Since it was my one and only opportunity to visit Ovamboland, I spent much time as possible with Father Lazarus Haukongo, the Archdeacon of Ovamboland, who spoke a little Herero. I arranged with him for him to visit Thomas Ruhozu in Kaokoveld, which he managed to do about six weeks later. He told me he had admitted about 20 catechumens. After another couple of months he visited again, baptised the first 20, and admitted another 35. In the mean time I was reading Ralph Winter's book on Theological Education by Extension (Winter 1969) and wondering how we could set up Theological Education by Extension for Thomas Ruhozu and others like him.
Soon after that I was deported from Namibia, and lost touch with most of the people there, so the anecdote must have a truncated ending, as such anecdotes often do.
Reflection and analysis of case study
The point of this case study is that it combines the three themes of this article: migrancy, mission and theological education.
There is migrancy, in the sense that most people in the Kaokoveld were nomadic cattle herders, moving from place to place to find grazing and water.

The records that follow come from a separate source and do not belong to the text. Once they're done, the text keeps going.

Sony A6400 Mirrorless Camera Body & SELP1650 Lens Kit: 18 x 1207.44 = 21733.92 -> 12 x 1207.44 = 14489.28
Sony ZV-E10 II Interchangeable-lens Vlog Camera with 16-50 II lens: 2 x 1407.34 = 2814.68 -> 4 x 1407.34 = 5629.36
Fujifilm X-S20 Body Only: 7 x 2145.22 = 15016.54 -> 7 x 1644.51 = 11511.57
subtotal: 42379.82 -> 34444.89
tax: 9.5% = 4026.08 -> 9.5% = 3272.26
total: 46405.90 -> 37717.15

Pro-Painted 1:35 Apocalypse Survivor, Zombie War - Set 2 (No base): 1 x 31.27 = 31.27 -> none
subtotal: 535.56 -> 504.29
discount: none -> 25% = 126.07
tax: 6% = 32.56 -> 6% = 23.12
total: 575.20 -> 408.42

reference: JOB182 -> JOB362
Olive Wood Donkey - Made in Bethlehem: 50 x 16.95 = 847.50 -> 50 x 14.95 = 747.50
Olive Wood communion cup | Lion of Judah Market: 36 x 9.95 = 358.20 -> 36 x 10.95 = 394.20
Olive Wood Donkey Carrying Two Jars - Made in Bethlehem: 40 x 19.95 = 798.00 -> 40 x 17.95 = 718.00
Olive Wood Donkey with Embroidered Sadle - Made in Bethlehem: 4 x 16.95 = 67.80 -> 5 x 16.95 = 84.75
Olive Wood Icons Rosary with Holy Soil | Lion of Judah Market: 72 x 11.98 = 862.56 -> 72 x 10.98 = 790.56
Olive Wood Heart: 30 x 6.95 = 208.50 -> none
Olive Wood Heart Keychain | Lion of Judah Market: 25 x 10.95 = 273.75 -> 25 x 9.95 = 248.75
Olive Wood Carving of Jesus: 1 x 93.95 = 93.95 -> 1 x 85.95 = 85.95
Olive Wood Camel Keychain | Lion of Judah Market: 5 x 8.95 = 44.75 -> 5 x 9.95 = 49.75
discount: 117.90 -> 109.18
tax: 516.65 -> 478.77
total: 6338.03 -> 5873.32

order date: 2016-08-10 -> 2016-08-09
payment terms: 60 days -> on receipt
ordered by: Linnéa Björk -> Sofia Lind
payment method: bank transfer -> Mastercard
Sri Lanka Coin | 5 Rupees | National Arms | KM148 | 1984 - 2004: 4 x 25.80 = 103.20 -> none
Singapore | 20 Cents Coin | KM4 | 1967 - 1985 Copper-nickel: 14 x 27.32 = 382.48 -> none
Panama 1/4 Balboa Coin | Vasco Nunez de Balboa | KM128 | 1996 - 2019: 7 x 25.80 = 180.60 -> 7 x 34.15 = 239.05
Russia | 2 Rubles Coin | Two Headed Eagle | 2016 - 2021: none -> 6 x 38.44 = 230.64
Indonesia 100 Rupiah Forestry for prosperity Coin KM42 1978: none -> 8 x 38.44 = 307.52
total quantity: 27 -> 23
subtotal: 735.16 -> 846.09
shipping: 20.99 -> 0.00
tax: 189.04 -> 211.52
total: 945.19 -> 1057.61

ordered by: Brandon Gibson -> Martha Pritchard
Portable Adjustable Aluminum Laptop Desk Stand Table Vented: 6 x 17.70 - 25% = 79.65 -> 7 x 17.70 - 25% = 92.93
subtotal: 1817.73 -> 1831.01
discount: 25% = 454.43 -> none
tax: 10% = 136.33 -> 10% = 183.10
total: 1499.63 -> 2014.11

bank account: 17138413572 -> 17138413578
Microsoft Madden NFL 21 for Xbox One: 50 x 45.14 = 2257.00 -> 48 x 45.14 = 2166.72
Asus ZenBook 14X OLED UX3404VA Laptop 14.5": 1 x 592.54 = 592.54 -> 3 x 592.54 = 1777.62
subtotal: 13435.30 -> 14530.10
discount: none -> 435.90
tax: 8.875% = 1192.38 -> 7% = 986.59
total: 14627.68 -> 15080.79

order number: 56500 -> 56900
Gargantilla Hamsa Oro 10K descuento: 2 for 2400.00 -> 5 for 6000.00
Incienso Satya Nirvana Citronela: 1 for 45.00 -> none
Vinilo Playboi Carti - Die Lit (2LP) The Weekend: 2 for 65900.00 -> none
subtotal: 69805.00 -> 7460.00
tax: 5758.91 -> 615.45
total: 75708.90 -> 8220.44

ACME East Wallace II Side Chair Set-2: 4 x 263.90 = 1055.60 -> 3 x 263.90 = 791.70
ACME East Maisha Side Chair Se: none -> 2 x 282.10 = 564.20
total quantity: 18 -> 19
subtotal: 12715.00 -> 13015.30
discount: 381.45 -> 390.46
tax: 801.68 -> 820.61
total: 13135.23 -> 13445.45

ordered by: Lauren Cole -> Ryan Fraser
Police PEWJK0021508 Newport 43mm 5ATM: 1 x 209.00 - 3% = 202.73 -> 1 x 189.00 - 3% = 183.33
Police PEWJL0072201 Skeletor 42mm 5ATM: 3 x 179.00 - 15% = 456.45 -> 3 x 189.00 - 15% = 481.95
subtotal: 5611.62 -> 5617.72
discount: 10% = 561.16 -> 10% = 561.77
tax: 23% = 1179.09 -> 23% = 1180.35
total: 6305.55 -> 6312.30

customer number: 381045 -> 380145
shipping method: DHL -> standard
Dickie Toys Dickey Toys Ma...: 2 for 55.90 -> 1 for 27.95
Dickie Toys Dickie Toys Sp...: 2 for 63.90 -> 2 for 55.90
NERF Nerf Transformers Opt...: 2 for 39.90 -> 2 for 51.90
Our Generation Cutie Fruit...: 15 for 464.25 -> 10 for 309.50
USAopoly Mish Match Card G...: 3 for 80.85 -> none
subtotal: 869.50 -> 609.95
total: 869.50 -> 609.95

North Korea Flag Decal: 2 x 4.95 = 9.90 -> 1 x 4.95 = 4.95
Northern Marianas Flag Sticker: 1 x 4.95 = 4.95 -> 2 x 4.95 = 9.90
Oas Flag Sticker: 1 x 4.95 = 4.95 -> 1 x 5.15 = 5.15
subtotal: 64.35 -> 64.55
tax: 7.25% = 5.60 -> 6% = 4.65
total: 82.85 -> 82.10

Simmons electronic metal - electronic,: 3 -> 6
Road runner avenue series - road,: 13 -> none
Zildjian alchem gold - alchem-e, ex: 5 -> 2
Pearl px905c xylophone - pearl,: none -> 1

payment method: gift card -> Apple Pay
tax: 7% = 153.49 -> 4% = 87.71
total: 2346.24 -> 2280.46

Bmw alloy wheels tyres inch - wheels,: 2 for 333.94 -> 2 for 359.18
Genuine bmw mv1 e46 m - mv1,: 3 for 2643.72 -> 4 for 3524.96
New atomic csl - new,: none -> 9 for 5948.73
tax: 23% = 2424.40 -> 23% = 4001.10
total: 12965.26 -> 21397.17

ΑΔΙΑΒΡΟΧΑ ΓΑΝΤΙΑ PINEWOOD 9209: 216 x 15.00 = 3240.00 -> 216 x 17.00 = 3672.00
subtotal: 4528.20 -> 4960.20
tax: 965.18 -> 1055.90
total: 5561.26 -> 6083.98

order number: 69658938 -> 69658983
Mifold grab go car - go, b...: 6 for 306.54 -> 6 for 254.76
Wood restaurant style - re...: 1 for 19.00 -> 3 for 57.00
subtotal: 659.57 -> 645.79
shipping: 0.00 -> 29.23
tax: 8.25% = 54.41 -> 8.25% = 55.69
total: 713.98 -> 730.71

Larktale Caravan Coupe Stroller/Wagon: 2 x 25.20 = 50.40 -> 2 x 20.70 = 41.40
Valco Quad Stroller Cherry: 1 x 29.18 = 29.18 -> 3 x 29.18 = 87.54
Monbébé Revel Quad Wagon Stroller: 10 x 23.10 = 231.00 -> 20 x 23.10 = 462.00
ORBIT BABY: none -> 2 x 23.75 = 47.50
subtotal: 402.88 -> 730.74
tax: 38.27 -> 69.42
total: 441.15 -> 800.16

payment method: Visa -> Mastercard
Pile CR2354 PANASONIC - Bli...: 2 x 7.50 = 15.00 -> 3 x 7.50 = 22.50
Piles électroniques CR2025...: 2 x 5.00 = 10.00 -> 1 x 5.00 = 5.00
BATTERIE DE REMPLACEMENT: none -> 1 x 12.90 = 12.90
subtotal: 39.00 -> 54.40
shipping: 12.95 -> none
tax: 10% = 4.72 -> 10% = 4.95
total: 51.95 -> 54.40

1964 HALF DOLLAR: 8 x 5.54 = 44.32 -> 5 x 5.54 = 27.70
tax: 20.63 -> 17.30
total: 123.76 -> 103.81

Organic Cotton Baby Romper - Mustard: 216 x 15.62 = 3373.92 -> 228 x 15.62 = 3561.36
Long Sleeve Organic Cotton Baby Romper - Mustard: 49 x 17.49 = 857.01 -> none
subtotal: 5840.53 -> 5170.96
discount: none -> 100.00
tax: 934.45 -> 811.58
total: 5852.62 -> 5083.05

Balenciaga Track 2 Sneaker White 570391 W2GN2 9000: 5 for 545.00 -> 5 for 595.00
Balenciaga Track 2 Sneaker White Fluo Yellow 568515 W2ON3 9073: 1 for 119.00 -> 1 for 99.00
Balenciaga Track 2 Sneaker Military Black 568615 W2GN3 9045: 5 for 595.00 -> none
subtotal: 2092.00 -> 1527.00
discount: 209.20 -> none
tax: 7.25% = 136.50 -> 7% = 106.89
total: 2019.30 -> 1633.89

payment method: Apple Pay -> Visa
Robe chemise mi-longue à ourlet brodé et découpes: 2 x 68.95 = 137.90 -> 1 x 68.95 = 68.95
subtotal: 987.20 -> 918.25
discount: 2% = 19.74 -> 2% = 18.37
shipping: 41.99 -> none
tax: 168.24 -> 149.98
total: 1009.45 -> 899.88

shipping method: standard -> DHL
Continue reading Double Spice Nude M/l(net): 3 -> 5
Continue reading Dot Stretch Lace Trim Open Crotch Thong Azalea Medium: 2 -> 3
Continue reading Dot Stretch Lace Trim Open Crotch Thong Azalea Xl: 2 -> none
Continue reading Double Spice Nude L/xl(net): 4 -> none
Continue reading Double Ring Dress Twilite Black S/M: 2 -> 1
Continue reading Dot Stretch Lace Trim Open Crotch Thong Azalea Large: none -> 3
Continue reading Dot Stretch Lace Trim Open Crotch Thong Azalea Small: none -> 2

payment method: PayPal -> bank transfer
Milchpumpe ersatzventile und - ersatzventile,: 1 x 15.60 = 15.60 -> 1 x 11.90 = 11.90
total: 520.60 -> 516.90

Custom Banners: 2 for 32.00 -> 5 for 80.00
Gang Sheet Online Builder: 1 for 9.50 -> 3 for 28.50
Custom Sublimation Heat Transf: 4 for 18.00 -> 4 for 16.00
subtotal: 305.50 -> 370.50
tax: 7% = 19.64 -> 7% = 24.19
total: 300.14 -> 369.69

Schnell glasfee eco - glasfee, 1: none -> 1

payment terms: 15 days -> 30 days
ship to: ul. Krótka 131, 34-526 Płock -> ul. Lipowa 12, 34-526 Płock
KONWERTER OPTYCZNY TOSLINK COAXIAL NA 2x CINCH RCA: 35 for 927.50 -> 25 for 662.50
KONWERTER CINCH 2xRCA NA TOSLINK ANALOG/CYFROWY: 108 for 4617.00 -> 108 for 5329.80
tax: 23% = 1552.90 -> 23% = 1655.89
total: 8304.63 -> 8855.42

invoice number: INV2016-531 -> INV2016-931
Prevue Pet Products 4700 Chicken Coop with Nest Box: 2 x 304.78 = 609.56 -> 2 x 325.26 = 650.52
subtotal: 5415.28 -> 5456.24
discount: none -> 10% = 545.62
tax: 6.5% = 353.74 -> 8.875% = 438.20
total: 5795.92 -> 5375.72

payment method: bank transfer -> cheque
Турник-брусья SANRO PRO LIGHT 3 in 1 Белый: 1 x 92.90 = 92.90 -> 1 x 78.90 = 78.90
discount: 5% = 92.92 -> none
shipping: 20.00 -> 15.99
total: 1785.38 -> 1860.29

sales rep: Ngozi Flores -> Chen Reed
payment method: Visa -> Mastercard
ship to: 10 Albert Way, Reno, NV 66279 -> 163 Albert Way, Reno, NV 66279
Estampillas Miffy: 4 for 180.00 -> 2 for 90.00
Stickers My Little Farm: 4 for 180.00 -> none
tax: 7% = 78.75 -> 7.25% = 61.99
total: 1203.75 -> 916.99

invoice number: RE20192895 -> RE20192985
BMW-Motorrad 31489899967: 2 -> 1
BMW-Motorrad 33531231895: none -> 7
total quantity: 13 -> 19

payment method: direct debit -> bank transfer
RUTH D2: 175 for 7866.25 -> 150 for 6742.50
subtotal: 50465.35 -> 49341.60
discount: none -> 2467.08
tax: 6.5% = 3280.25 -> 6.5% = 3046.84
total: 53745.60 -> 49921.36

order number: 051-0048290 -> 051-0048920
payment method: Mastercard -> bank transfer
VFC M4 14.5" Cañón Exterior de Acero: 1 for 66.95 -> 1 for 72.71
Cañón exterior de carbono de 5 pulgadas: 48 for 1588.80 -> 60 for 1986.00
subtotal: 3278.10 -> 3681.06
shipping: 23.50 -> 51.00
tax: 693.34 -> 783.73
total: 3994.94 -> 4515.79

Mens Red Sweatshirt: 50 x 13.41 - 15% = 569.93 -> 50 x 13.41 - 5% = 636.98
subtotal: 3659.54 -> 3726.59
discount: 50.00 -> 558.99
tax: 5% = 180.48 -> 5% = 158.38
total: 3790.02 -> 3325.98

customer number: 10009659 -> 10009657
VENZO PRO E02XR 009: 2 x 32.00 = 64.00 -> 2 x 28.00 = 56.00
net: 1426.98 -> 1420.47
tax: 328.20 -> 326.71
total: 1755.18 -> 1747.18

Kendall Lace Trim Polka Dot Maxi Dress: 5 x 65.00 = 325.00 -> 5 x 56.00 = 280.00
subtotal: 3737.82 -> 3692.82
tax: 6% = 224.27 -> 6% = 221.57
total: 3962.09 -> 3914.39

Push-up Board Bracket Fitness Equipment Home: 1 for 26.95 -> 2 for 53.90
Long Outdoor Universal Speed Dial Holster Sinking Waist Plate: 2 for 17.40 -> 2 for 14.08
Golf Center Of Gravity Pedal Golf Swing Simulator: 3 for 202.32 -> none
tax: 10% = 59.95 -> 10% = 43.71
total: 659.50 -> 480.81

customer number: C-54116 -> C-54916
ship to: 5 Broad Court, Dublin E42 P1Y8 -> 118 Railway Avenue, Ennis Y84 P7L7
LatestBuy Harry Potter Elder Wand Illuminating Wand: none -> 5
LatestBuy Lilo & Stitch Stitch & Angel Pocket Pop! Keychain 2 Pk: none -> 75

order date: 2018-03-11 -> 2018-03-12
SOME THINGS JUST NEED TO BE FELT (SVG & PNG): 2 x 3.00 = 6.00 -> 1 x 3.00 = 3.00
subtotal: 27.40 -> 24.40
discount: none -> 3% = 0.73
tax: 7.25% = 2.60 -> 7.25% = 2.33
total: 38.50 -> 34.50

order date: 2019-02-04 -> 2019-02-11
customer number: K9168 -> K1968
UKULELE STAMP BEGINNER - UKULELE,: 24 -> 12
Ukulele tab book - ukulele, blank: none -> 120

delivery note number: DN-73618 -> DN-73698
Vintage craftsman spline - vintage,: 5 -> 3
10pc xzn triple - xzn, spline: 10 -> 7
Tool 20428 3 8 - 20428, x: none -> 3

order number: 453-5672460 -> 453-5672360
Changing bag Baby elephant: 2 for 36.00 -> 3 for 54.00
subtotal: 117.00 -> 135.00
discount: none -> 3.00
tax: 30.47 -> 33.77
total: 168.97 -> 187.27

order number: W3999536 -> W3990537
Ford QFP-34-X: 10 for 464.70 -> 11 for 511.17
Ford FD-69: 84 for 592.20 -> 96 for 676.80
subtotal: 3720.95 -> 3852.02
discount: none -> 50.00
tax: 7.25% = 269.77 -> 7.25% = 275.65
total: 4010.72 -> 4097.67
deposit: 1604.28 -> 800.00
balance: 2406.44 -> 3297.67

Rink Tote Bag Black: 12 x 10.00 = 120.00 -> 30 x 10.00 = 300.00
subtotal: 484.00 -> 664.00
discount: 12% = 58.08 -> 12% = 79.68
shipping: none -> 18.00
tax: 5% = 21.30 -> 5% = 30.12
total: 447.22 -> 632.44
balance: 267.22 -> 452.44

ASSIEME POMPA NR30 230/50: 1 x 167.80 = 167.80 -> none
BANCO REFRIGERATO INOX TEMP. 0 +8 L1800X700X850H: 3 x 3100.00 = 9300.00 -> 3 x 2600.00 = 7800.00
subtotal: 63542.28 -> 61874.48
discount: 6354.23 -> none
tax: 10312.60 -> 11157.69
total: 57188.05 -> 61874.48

I was only beginning to think of the consequences of this for the kind of church we were trying to plant in the Kaokoveld before I was deported. My thoughts went roughly along these lines: that as soon as there were enough baptised people there to form a church, Thomas Ruhozu should be ordained as a priest to serve them. Such a thing was almost unthinkable in the Anglican Church in Southern Africa forty years ago. I was a self-supporting priest, working as a proof-reader, but I had a university degree in theology, and had been trained in a full-time seminary. I was self-supporting because the church didn't have money to pay me. The Anglican Diocese of Zululand had a training scheme for self-supporting clergy, but one of the criteria for training was that they have a fairly high level of schooling, at the very least Grade 10 or 11, and not Grade 4, like Thomas Ruhozu.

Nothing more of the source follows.